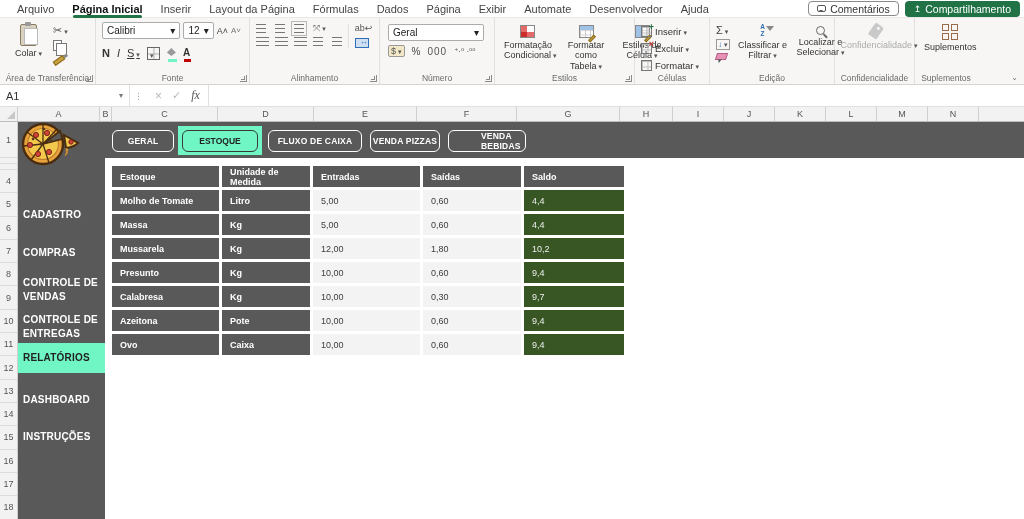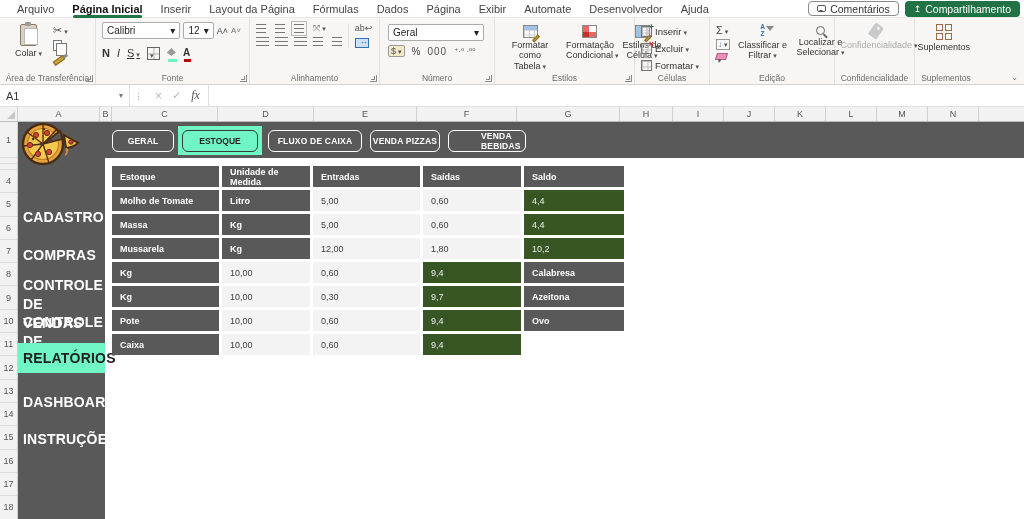--- a/index.html
+++ b/index.html
@@ -109,21 +109,21 @@
   .grid-area { position:absolute; left:0; top:122px; width:1024px; height:397px; background:#fff; }
   .row-gutter { position:absolute; left:0; top:0; width:18px; height:397px; background:#f2f2f2; border-right:1px solid #cfcfcf; }
   .row-num { border-bottom:1px solid #dcdcdc; font-size:9px; color:#555; display:flex; align-items:center; justify-content:center; overflow:hidden; }
 
   .band { position:absolute; left:18px; top:0; width:1006px; height:36px; background:var(--dark,#595959); }
   .nav-tab { position:absolute; top:8px; height:22px; border:1.4px solid #fff; border-radius:6px; color:#fff; font-size:8.5px; font-weight:bold; display:flex; align-items:center; justify-content:center; letter-spacing:0.2px; background:transparent; }
   .nav-tab-active-wrap { position:absolute; top:4px; height:29px; background:var(--mint,#70f5c4); display:flex; align-items:center; justify-content:center; }
   .nav-tab-active { border:1.4px solid #3a3a3a; border-radius:6px; color:#222; font-size:8.5px; font-weight:bold; height:22px; width:calc(100% - 8px); display:flex; align-items:center; justify-content:center; background:transparent; }
 
   .sidebar { position:absolute; left:18px; top:36px; width:87px; height:361px; background:var(--dark,#595959); }
-  .side-item { position:absolute; left:0; width:87px; padding-left:5px; color:#fff; font-size:14px; font-weight:bold; line-height:1.35; letter-spacing:0.2px; }
+  .side-item { position:absolute; left:0; width:87px; padding-left:5px; color:#fff; font-size:10px; font-weight:bold; line-height:1.35; letter-spacing:0.2px; }
   .side-item.active { background:var(--mint,#70f5c4); color:#222; display:flex; align-items:center; height:30px;text-align:center; }
 
   .logo { position:absolute; left:16px; top:-1px; width:66px; height:48px; }
 
   .stock-table { position:absolute; left:112px; top:44px; display:grid; grid-template-columns:107px 88px 107px 98px 100px; gap:3px; }
   .cell { height:21px; display:flex; align-items:center; padding-left:8px; font-size:9px; }
   .cell.h { background:var(--dark,#595959); color:#fff; font-weight:bold; }
   .cell.label { background:var(--dark,#595959); color:#fff; font-weight:bold; }
   .cell.num { background:#f3f3f3; color:#3d3d3d; }
   .cell.saldo { background:var(--saldo,#375623); color:#eee; }
@@ -238,28 +238,28 @@
           <span class="dec">⁺·⁰ ·⁰⁰</span>
         </div>
       </div>
       <div class="rgroup-label">Número</div>
       <div class="launcher"></div>
     </div>
 
     <div class="rgroup" style="width:140px">
       <div style="display:flex;gap:4px;width:100%;justify-content:space-around;padding-top:1px">
         <div class="bigbtn">
+          <span class="style-ic cf"></span>
+          <span class="dd" style="width:46px">Formatação Condicional</span>
+        </div>
+        <div class="bigbtn">
           <span class="style-ic ft">
               <span class="pencil"></span>
             </span>
           <span class="dd" style="width:52px">Formatar como Tabela</span>
-        </div>
-        <div class="bigbtn">
-          <span class="style-ic cf"></span>
-          <span class="dd" style="width:46px">Formatação Condicional</span>
         </div>
         <div class="bigbtn">
           <span class="style-ic cs">
               <span class="pencil"></span>
             </span>
           <span class="dd" style="width:40px">Estilos de Célula</span>
         </div>
       </div>
       <div class="rgroup-label">Estilos</div>
       <div class="launcher"></div>
@@ -301,21 +301,21 @@
     </div>
 
     <div class="rgroup" style="width:80px;justify-content:center">
       <div class="bigbtn grayed">
         <span class="tag-ic"></span>
         <span class="dd" style="width:70px">Confidencialidade</span>
       </div>
       <div class="rgroup-label">Confidencialidade</div>
     </div>
 
-    <div class="rgroup" style="width:62px;justify-content:flex-end;border-right:none">
+    <div class="rgroup" style="width:62px;justify-content:flex-start;border-right:none">
       <div class="bigbtn">
         <span class="addins-ic">
             <span></span>
             <span></span>
             <span></span>
             <span></span>
           </span>
         <span>Suplementos</span>
       </div>
       <div class="rgroup-label">Suplementos</div>
@@ -434,20 +434,21 @@
         <div class="cell label">Massa</div>
         <div class="cell label">Kg</div>
         <div class="cell num">5,00</div>
         <div class="cell num">0,60</div>
         <div class="cell saldo">4,4</div>
         <div class="cell label">Mussarela</div>
         <div class="cell label">Kg</div>
         <div class="cell num">12,00</div>
         <div class="cell num">1,80</div>
         <div class="cell saldo">10,2</div>
+        <div class="cell label">Presunto</div>
         <div class="cell label">Kg</div>
         <div class="cell num">10,00</div>
         <div class="cell num">0,60</div>
         <div class="cell saldo">9,4</div>
         <div class="cell label">Calabresa</div>
         <div class="cell label">Kg</div>
         <div class="cell num">10,00</div>
         <div class="cell num">0,30</div>
         <div class="cell saldo">9,7</div>
         <div class="cell label">Azeitona</div>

• • •

→ **Goal of the exercise**
Print the records above exactly as they stand, but leave out the pictures.

→ **Answer space**
--- a/index.html
+++ b/index.html
@@ -109,21 +109,21 @@
   .grid-area { position:absolute; left:0; top:122px; width:1024px; height:397px; background:#fff; }
   .row-gutter { position:absolute; left:0; top:0; width:18px; height:397px; background:#f2f2f2; border-right:1px solid #cfcfcf; }
   .row-num { border-bottom:1px solid #dcdcdc; font-size:9px; color:#555; display:flex; align-items:center; justify-content:center; overflow:hidden; }
 
   .band { position:absolute; left:18px; top:0; width:1006px; height:36px; background:var(--dark,#595959); }
   .nav-tab { position:absolute; top:8px; height:22px; border:1.4px solid #fff; border-radius:6px; color:#fff; font-size:8.5px; font-weight:bold; display:flex; align-items:center; justify-content:center; letter-spacing:0.2px; background:transparent; }
   .nav-tab-active-wrap { position:absolute; top:4px; height:29px; background:var(--mint,#70f5c4); display:flex; align-items:center; justify-content:center; }
   .nav-tab-active { border:1.4px solid #3a3a3a; border-radius:6px; color:#222; font-size:8.5px; font-weight:bold; height:22px; width:calc(100% - 8px); display:flex; align-items:center; justify-content:center; background:transparent; }
 
   .sidebar { position:absolute; left:18px; top:36px; width:87px; height:361px; background:var(--dark,#595959); }
-  .side-item { position:absolute; left:0; width:87px; padding-left:5px; color:#fff; font-size:14px; font-weight:bold; line-height:1.35; letter-spacing:0.2px; }
+  .side-item { position:absolute; left:0; width:87px; padding-left:5px; color:#fff; font-size:10px; font-weight:bold; line-height:1.35; letter-spacing:0.2px; }
   .side-item.active { background:var(--mint,#70f5c4); color:#222; display:flex; align-items:center; height:30px;text-align:center; }
 
   .logo { position:absolute; left:16px; top:-1px; width:66px; height:48px; }
 
   .stock-table { position:absolute; left:112px; top:44px; display:grid; grid-template-columns:107px 88px 107px 98px 100px; gap:3px; }
   .cell { height:21px; display:flex; align-items:center; padding-left:8px; font-size:9px; }
   .cell.h { background:var(--dark,#595959); color:#fff; font-weight:bold; }
   .cell.label { background:var(--dark,#595959); color:#fff; font-weight:bold; }
   .cell.num { background:#f3f3f3; color:#3d3d3d; }
   .cell.saldo { background:var(--saldo,#375623); color:#eee; }
@@ -238,28 +238,28 @@
           <span class="dec">⁺·⁰ ·⁰⁰</span>
         </div>
       </div>
       <div class="rgroup-label">Número</div>
       <div class="launcher"></div>
     </div>
 
     <div class="rgroup" style="width:140px">
       <div style="display:flex;gap:4px;width:100%;justify-content:space-around;padding-top:1px">
         <div class="bigbtn">
+          <span class="style-ic cf"></span>
+          <span class="dd" style="width:46px">Formatação Condicional</span>
+        </div>
+        <div class="bigbtn">
           <span class="style-ic ft">
               <span class="pencil"></span>
             </span>
           <span class="dd" style="width:52px">Formatar como Tabela</span>
-        </div>
-        <div class="bigbtn">
-          <span class="style-ic cf"></span>
-          <span class="dd" style="width:46px">Formatação Condicional</span>
         </div>
         <div class="bigbtn">
           <span class="style-ic cs">
               <span class="pencil"></span>
             </span>
           <span class="dd" style="width:40px">Estilos de Célula</span>
         </div>
       </div>
       <div class="rgroup-label">Estilos</div>
       <div class="launcher"></div>
@@ -301,21 +301,21 @@
     </div>
 
     <div class="rgroup" style="width:80px;justify-content:center">
       <div class="bigbtn grayed">
         <span class="tag-ic"></span>
         <span class="dd" style="width:70px">Confidencialidade</span>
       </div>
       <div class="rgroup-label">Confidencialidade</div>
     </div>
 
-    <div class="rgroup" style="width:62px;justify-content:flex-end;border-right:none">
+    <div class="rgroup" style="width:62px;justify-content:flex-start;border-right:none">
       <div class="bigbtn">
         <span class="addins-ic">
             <span></span>
             <span></span>
             <span></span>
             <span></span>
           </span>
         <span>Suplementos</span>
       </div>
       <div class="rgroup-label">Suplementos</div>
@@ -434,20 +434,21 @@
         <div class="cell label">Massa</div>
         <div class="cell label">Kg</div>
         <div class="cell num">5,00</div>
         <div class="cell num">0,60</div>
         <div class="cell saldo">4,4</div>
         <div class="cell label">Mussarela</div>
         <div class="cell label">Kg</div>
         <div class="cell num">12,00</div>
         <div class="cell num">1,80</div>
         <div class="cell saldo">10,2</div>
+        <div class="cell label">Presunto</div>
         <div class="cell label">Kg</div>
         <div class="cell num">10,00</div>
         <div class="cell num">0,60</div>
         <div class="cell saldo">9,4</div>
         <div class="cell label">Calabresa</div>
         <div class="cell label">Kg</div>
         <div class="cell num">10,00</div>
         <div class="cell num">0,30</div>
         <div class="cell saldo">9,7</div>
         <div class="cell label">Azeitona</div>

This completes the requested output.